◆ **MATERIAL TO PROCESS**
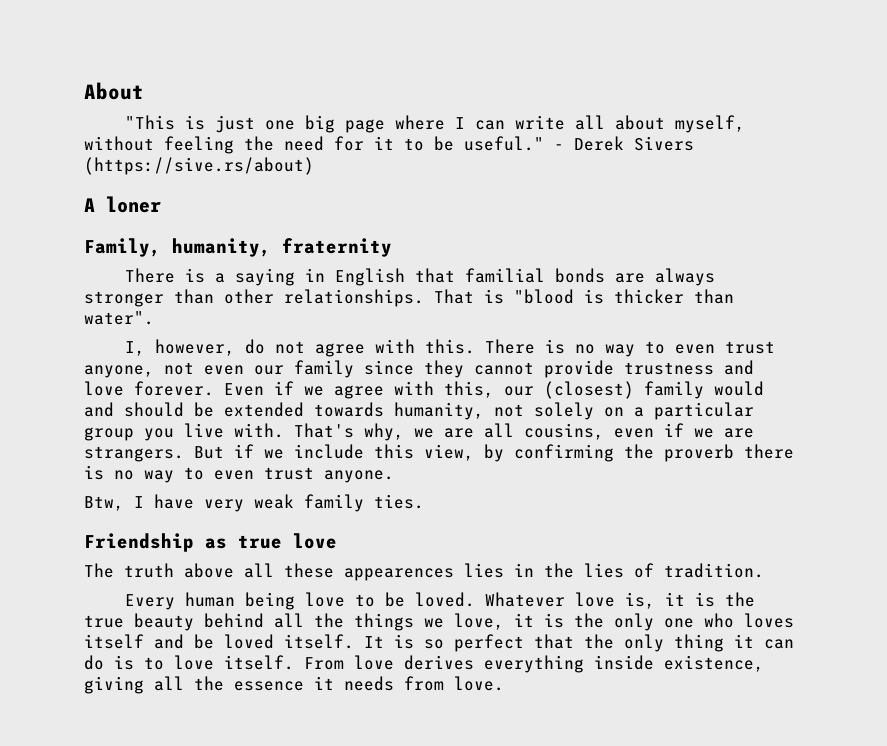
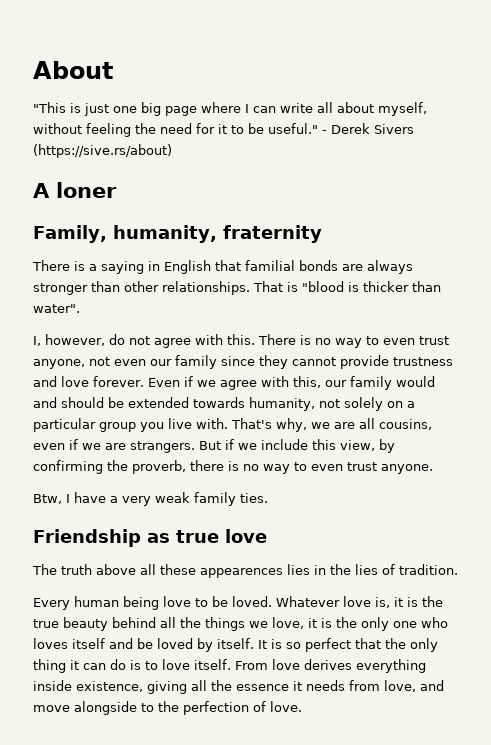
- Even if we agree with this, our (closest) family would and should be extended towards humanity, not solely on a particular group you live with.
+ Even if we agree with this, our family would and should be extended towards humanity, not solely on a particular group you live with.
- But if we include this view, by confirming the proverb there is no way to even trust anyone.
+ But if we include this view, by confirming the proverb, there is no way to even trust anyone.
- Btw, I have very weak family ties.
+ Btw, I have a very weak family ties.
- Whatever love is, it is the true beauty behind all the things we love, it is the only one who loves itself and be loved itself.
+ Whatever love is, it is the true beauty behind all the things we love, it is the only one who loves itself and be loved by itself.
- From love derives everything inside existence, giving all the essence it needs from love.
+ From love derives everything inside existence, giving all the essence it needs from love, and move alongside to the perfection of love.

* * *

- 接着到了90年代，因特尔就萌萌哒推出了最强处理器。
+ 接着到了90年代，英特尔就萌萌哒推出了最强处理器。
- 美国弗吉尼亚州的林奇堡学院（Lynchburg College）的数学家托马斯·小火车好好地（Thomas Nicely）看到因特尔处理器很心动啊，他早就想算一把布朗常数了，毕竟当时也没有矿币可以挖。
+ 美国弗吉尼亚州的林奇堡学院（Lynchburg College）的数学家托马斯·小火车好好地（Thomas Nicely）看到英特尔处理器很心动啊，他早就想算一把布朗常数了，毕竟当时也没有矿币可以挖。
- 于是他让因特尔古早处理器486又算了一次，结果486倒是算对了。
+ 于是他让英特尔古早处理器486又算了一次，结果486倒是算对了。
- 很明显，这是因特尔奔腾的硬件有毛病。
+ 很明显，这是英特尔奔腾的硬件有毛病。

◆ **EXERCISE AIM**
Nothing should appear in the answer except the lines above from the line with "a very weak family ties." through the line with "perfection of love.", both included, written out exactly.

◆ **EXPECTED ANSWER**
+ Btw, I have a very weak family ties.
- Whatever love is, it is the true beauty behind all the things we love, it is the only one who loves itself and be loved itself.
+ Whatever love is, it is the true beauty behind all the things we love, it is the only one who loves itself and be loved by itself.
- From love derives everything inside existence, giving all the essence it needs from love.
+ From love derives everything inside existence, giving all the essence it needs from love, and move alongside to the perfection of love.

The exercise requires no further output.